Cette technique est largement utilisée sur le marché de la parfumerie, et notamment pour l’achat à l’aveugle. Une description immersive du parfum, un storytelling sensoriel, des visuels évocateurs, un packaging et un design texturés… Autant de moyens pour projeter l’acheteur dans un univers olfactif si captivant que le passage à l’action en devient évident.
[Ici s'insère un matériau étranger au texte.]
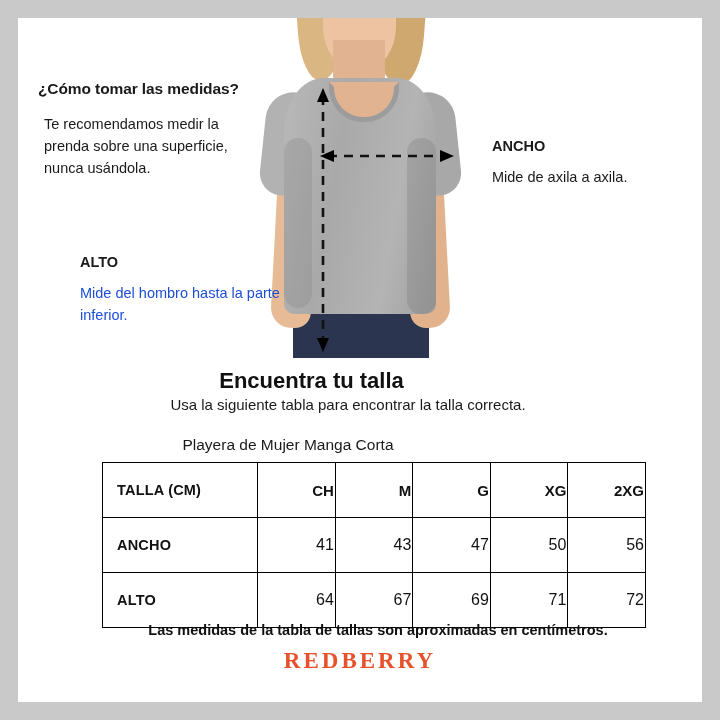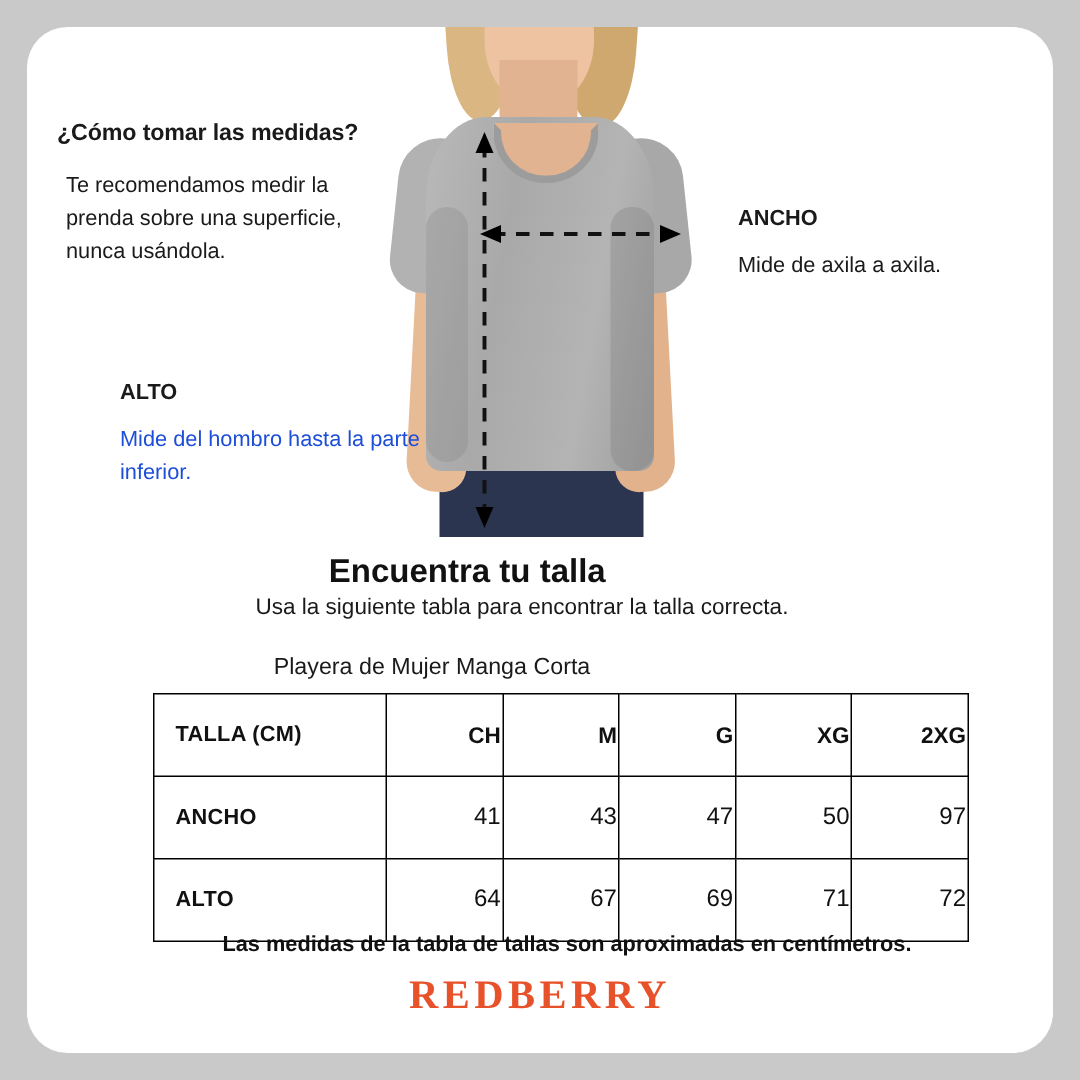--- a/index.html
+++ b/index.html
@@ -13,21 +13,20 @@
     font-family: "Liberation Sans", sans-serif;
     overflow: hidden;
   }
   .page {
     position: absolute;
     left: 18px;
     top: 18px;
     width: 684px;
     height: 684px;
     background: #ffffff;
-    border-radius: 27px;
   }
 
   
   .top-area {
     position: absolute;
     left: 0;
     top: 0;
     width: 684px;
     height: 345px;
   }
@@ -331,21 +330,21 @@
   
   .brand {
     position: absolute;
     left: 0;
     top: 648px;
     width: 720px;
     text-align: center;
   }
   .brand .word {
     font-family: "Liberation Serif", serif;
-    font-size: 27px;
+    font-size: 23px;
     font-weight: bold;
     letter-spacing: 3px;
     color: #e8522b;
   }
 </style>
 </head>
 <body>
 
 <div class="page">
 
@@ -408,21 +407,21 @@
         <th class="val">2XG</th>
       </tr>
     </thead>
     <tbody>
       <tr>
         <td class="row-head">ANCHO</td>
         <td class="val">41</td>
         <td class="val">43</td>
         <td class="val">47</td>
         <td class="val">50</td>
-        <td class="val">97</td>
+        <td class="val">56</td>
       </tr>
       <tr>
         <td class="row-head">ALTO</td>
         <td class="val">64</td>
         <td class="val">67</td>
         <td class="val">69</td>
         <td class="val">71</td>
         <td class="val">72</td>
       </tr>
     </tbody>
Grâce à des campagnes digitales ciblées relayées par des influenceurs beauté et lifestyle spécialisés, acheter un parfum à l’aveugle est devenu une pratique courante. Une enquête publiée par Statista en janvier 2025 indique que la quasi-totalité des utilisateurs de réseaux sociaux ont déjà découvert une marque grâce à un partenariat avec un influenceur. De même, 85 % d’entre eux ont envisagé d’acheter des produits de la marque mise en avant. D’après une étude Ipsos, 78 % des 18-25 ans consultent les réseaux sociaux avant tout achat premium, privilégiant les recommandations de créateurs de contenu spécialisés.
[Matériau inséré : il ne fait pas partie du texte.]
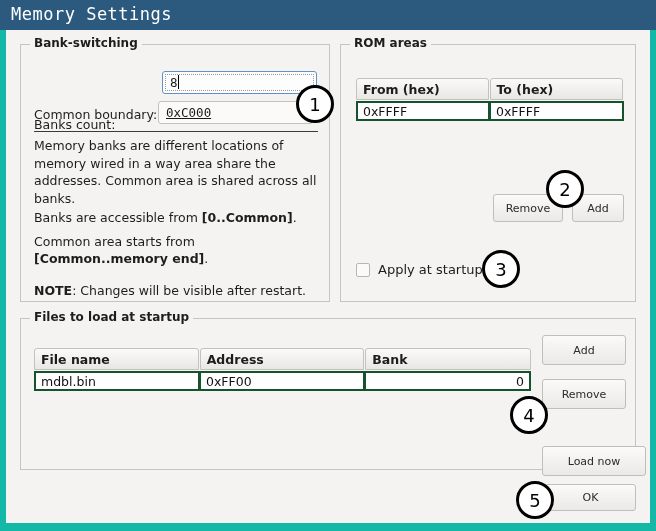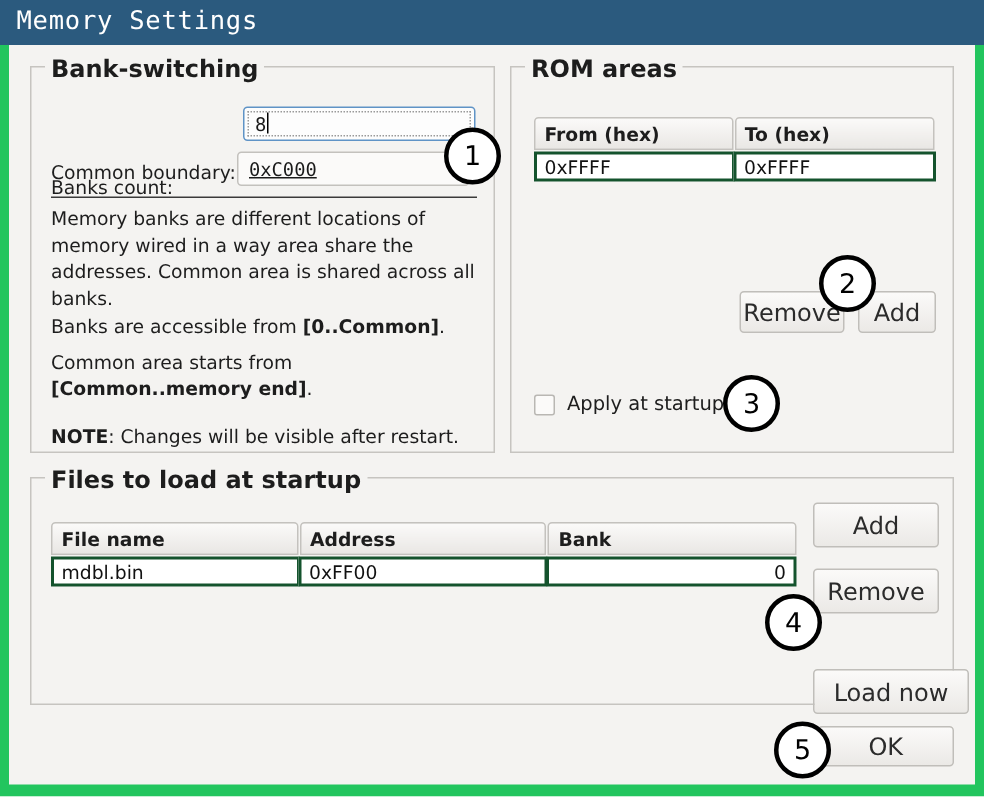--- a/index.html
+++ b/index.html
@@ -8,21 +8,21 @@
     background: #ffffff;
   }
   body {
     font-family: "DejaVu Sans", "Liberation Sans", sans-serif;
   }
   #window {
     position: relative;
     width: 656px;
     height: 531px;
     box-sizing: border-box;
-    background: #22c55e;
+    background: #14b8a6;
     overflow: hidden;
   }
   
   #titlebar {
     position: absolute;
     left: 0; top: 0;
     width: 656px;
     height: 30px;
     background: #2b5a7e;
   }
@@ -52,21 +52,21 @@
     box-sizing: border-box;
     border: 1px solid #c6c4c0;
     background: transparent;
   }
   .group-legend {
     position: absolute;
     top: -9px;
     left: 9px;
     padding: 0 4px;
     background: #f4f3f1;
-    font-size: 16px;
+    font-size: 12px;
     font-weight: bold;
     color: #1d1d1d;
     white-space: nowrap;
   }
   
   .label {
     position: absolute;
     font-size: 12.5px;
     color: #1d1d1d;
     white-space: nowrap;
@@ -117,21 +117,21 @@
     line-height: 17.5px;
   }
   .desc b { font-weight: bold; }
   
   .btn {
     position: absolute;
     box-sizing: border-box;
     background: linear-gradient(to bottom, #fbfaf9 0%, #ebe9e6 100%);
     border: 1px solid #c0beba;
     border-radius: 3px;
-    font-size: 16px;
+    font-size: 11px;
     color: #2b2b2b;
     text-align: right;
     cursor: default;
     display: flex;
     align-items: center;
     justify-content: center;
     user-select: none;
   }
   
   .table {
Certains parfums sont présentés comme des icônes olfactives sur Instagram ou TikTok. En atteste Baccarat Rouge 540, sorti en 2014, qui a envahi les fils d’actualité des passionnés de parfumerie.
Acheter sans sentir, c’est aussi oser l’aventure, prendre le risque de se laisser surprendre. Le parfum peut être un coup de cœur ou une grande déception pour le client, mais c’est justement cette part de mystère qui incite à se lancer.
Côté marque, le risque réside dans la capacité, notamment pour les marques indépendantes, à amortir les retours négatifs potentiellement relayés sur le net. Une opportunité pour les marques indépendantes ? Oui, à condition de maîtriser les codes de cette nouvelle expérience d’achat.
Néanmoins, lorsqu’il s’agit d’une édition limitée, le FOMO (“Fear of Missing Out”) peut déclencher un achat impulsif de parfum. Cette émotion puissante repose sur l’idée que les autres vivent une expérience forte et pas vous.
Aussi séduisant qu’il soit, acheter un parfum sans le sentir peut créer un décalage entre l’attente et le résultat. Car sous le flacon et le storytelling se cachent des notes qui pourraient avoir l’effet inverse de celui recherché. Cela met en lumière une question essentielle dans la création d’un parfum : celle de l’alignement entre la fragrance et la personne qui la porte, cette forme d’intimité partagée.
Chaque individu a une perception unique des odeurs, influencée par ses souvenirs, sa culture et même la manière dont le parfum interagit avec sa peau. Trouver une fragrance qui établit une véritable connexion personnelle demande qu’on s’y attarde et qu’on puisse bénéficier de conseils personnalisés.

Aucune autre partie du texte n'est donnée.